Code change snippets
· · · · ·

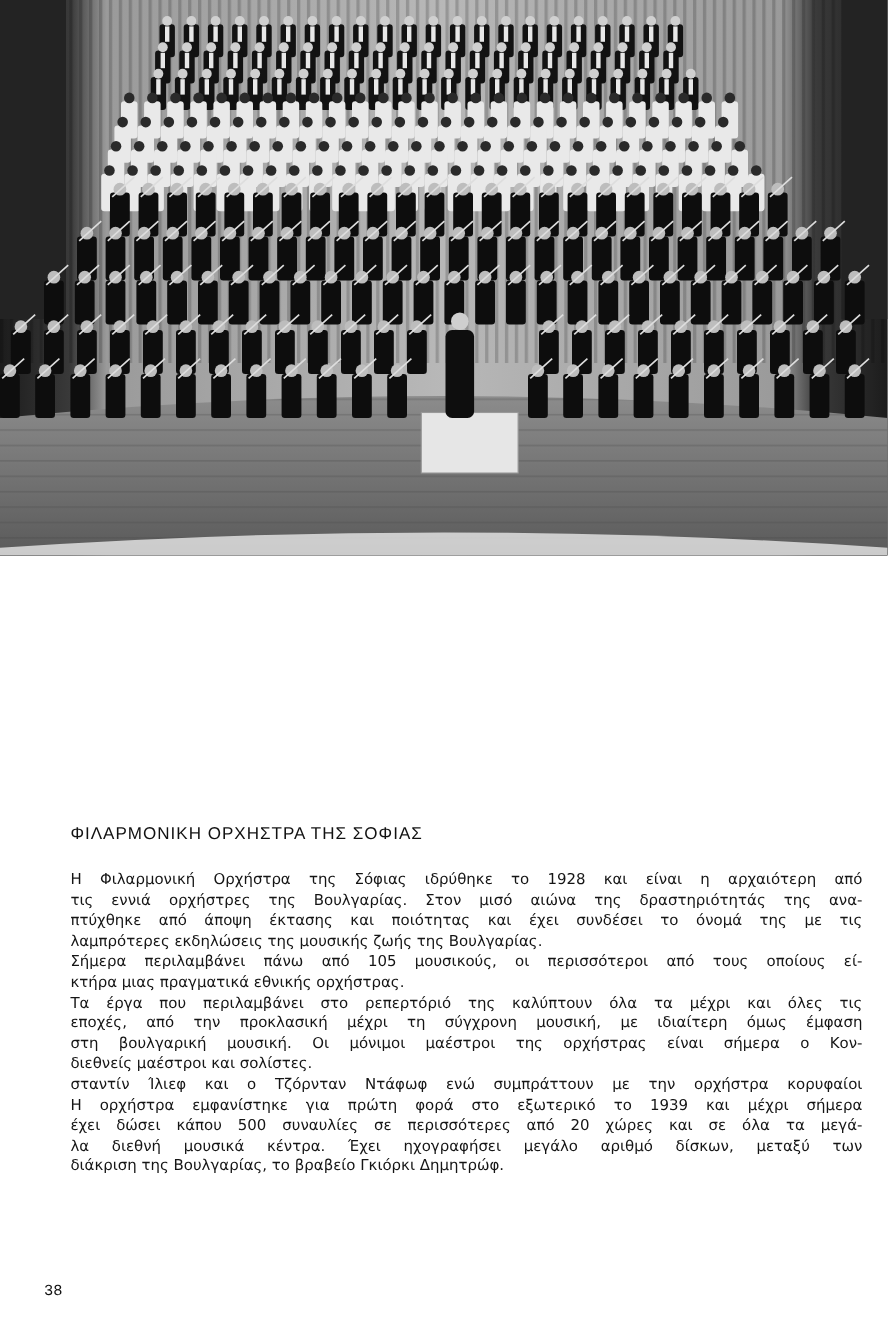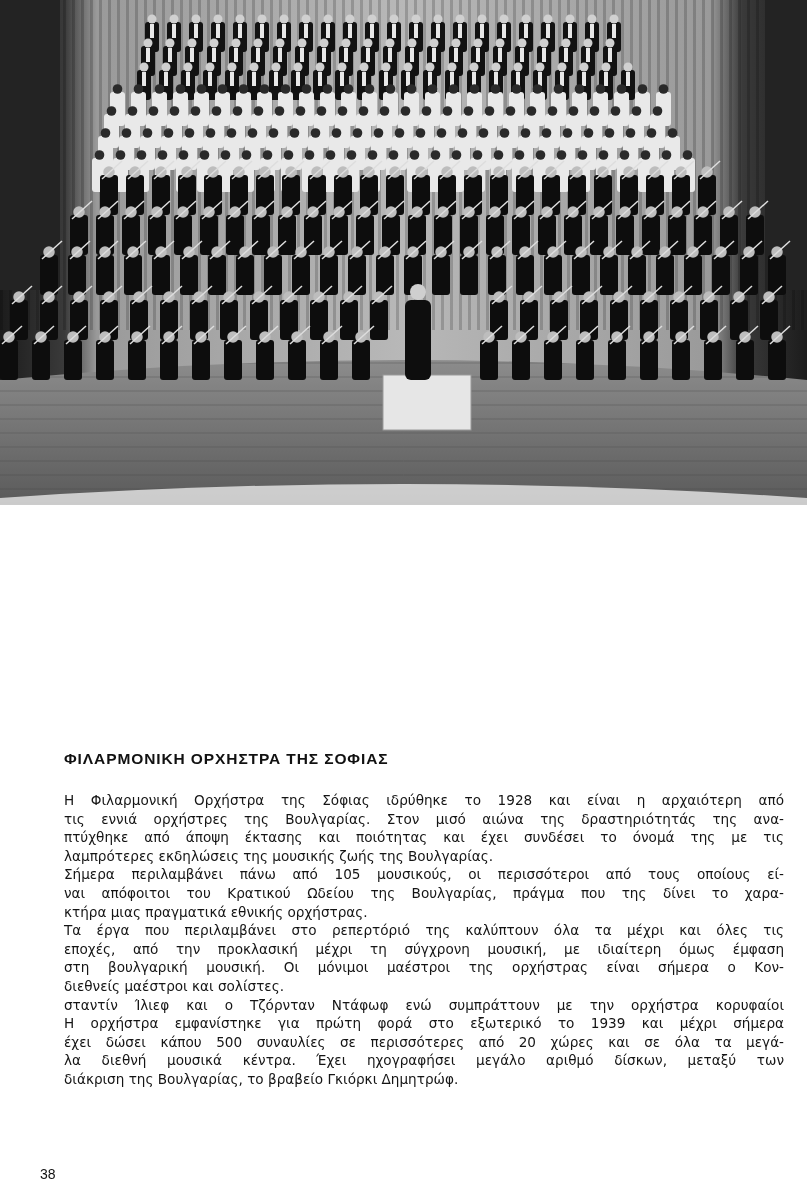"ΦΙΛΑΡΜΟΝΙΚΗ ΟΡΧΗΣΤΡΑ ΤΗΣ ΣΟΦΙΑΣ" .title { font-weight: bold -> normal }
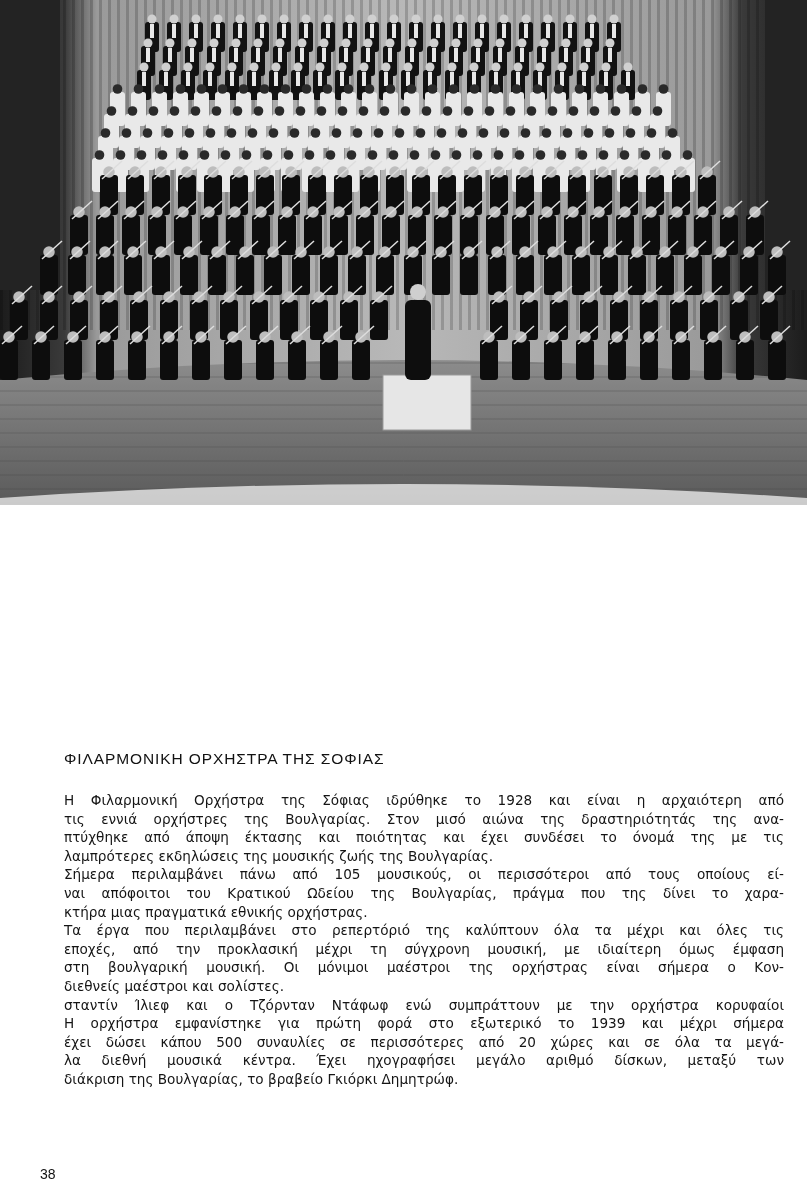"ναι απόφοιτοι του Κρατικού Ωδείου" span.line { html: <span>ναι απόφοιτοι του Κρατικού Ωδείου της Βουλγαρίας, πράγμα που της δίνει το χαρα-</span> -> none }
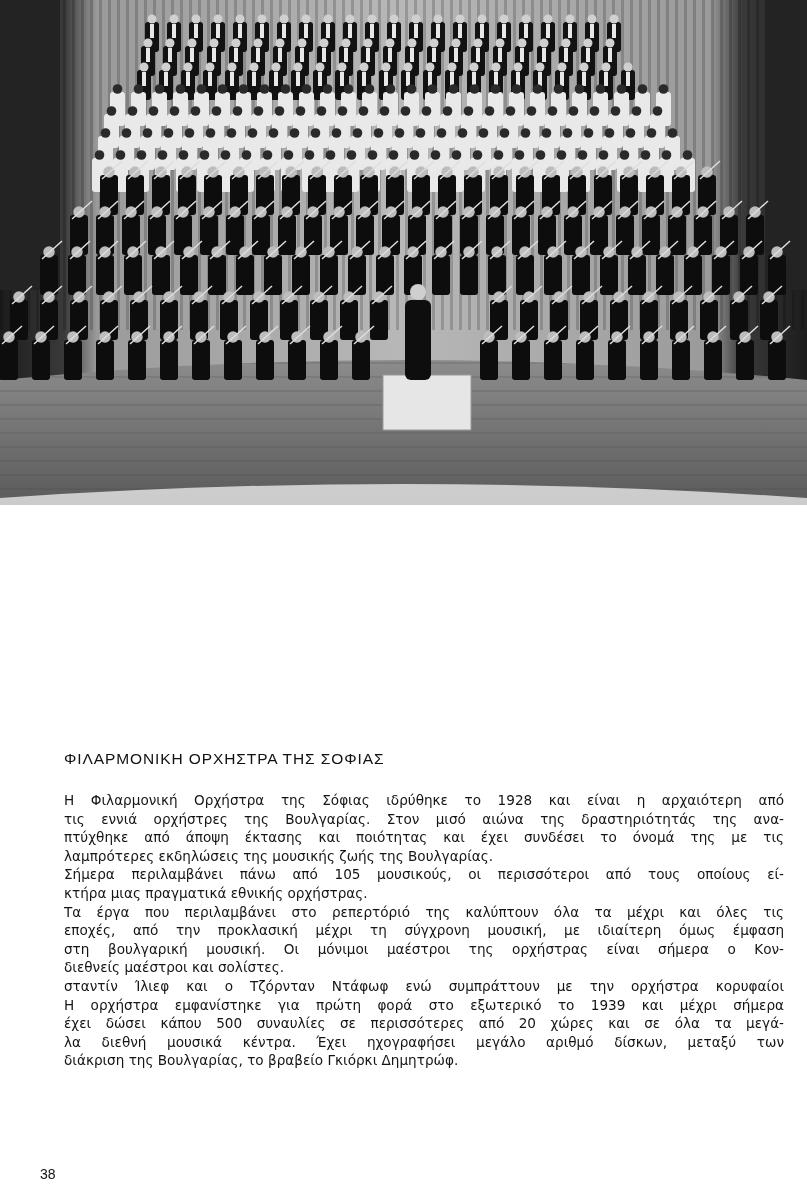"38" .page-number { font-family: Liberation Sans, sans-serif -> Liberation Mono, monospace }
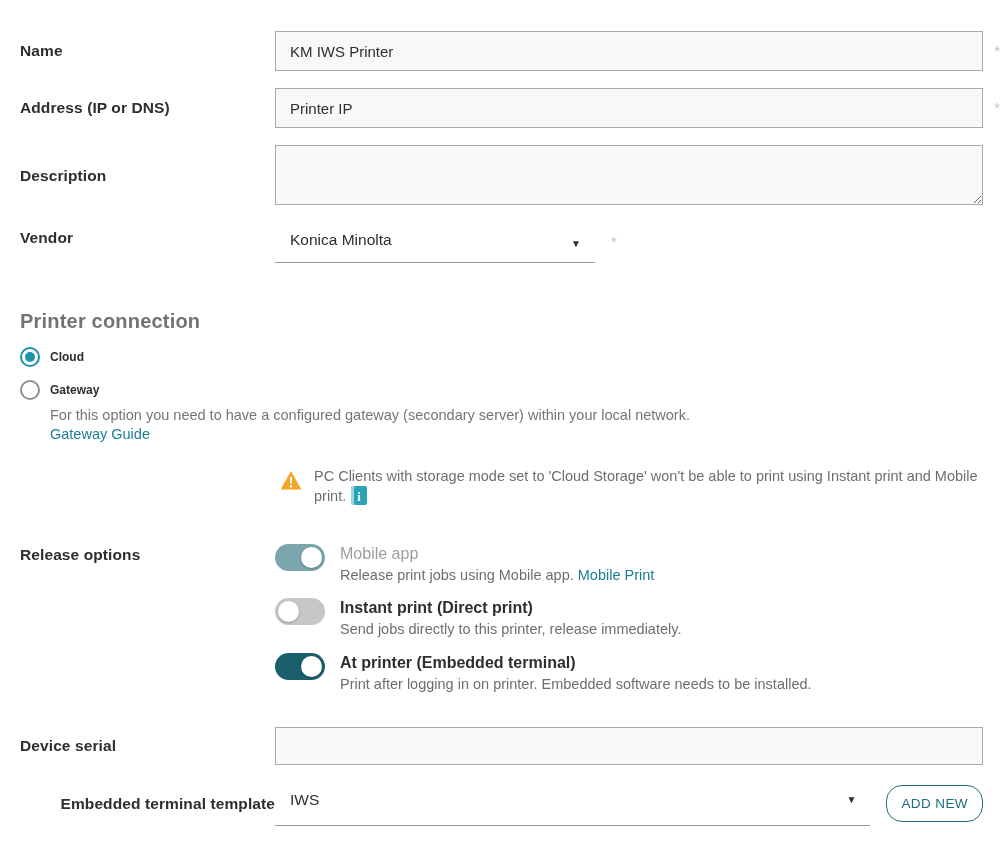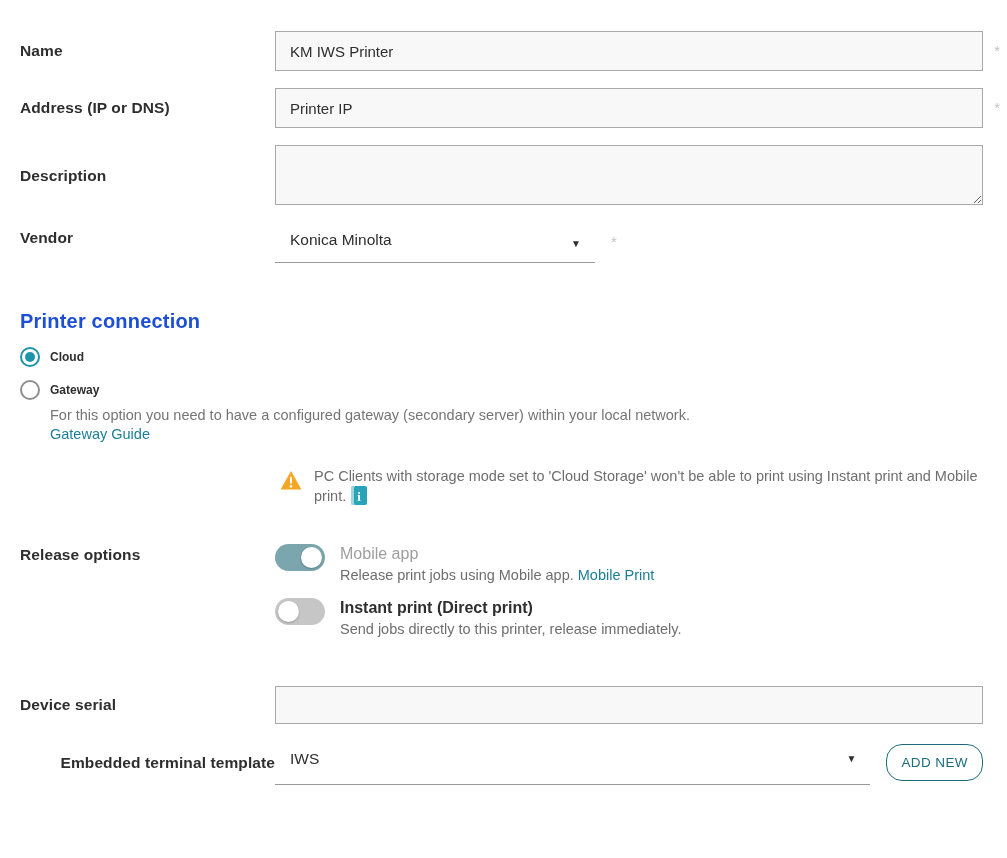"Printer connection" .section-title { color: #1d4ed8 -> #737373 }
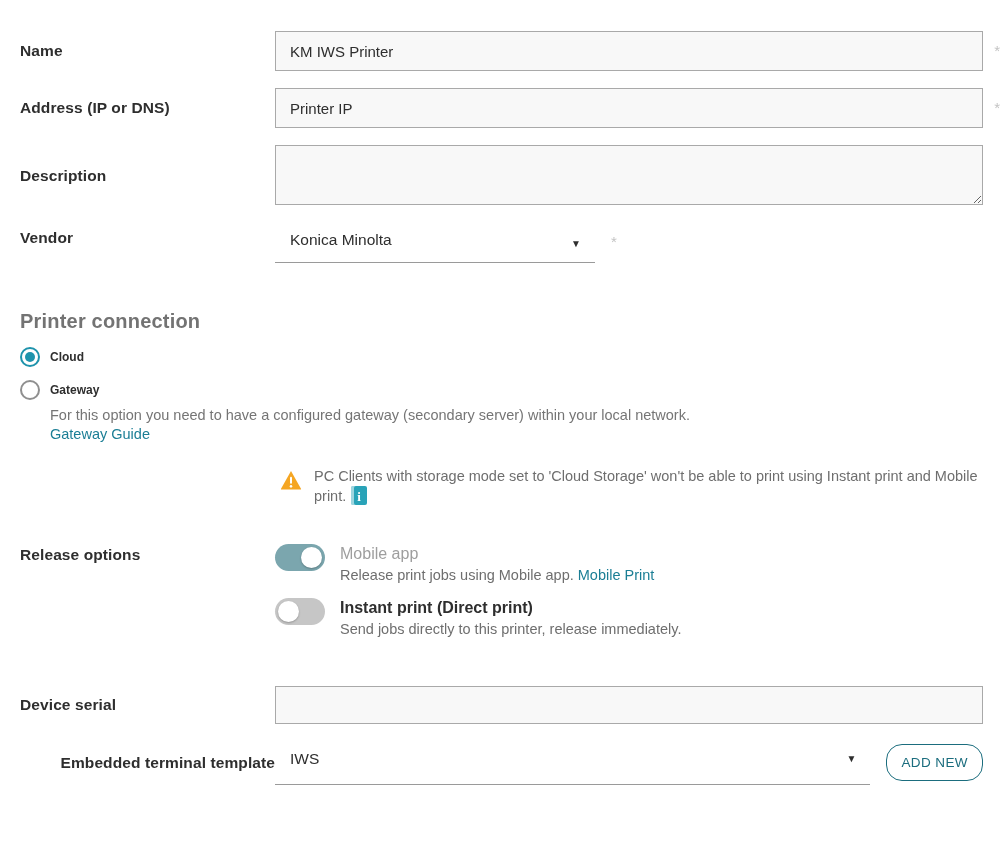"At printer (Embedded terminal)" div.toggle-block { html: none -> <div> <div> <span></span> </div> <div> <div>At printer (Embedded terminal)</div> <div>Print after logging in on printer. Embedded software needs to be installed.</div> </div> </div> }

· · · · ·

What you are asked to do:
Go through the records above and write out every line exactly, passing over the pictures.

Reply to the exercise:
"ΦΙΛΑΡΜΟΝΙΚΗ ΟΡΧΗΣΤΡΑ ΤΗΣ ΣΟΦΙΑΣ" .title { font-weight: bold -> normal }
"ναι απόφοιτοι του Κρατικού Ωδείου" span.line { html: <span>ναι απόφοιτοι του Κρατικού Ωδείου της Βουλγαρίας, πράγμα που της δίνει το χαρα-</span> -> none }
"38" .page-number { font-family: Liberation Sans, sans-serif -> Liberation Mono, monospace }
"Printer connection" .section-title { color: #1d4ed8 -> #737373 }
"At printer (Embedded terminal)" div.toggle-block { html: none -> <div> <div> <span></span> </div> <div> <div>At printer (Embedded terminal)</div> <div>Print after logging in on printer. Embedded software needs to be installed.</div> </div> </div> }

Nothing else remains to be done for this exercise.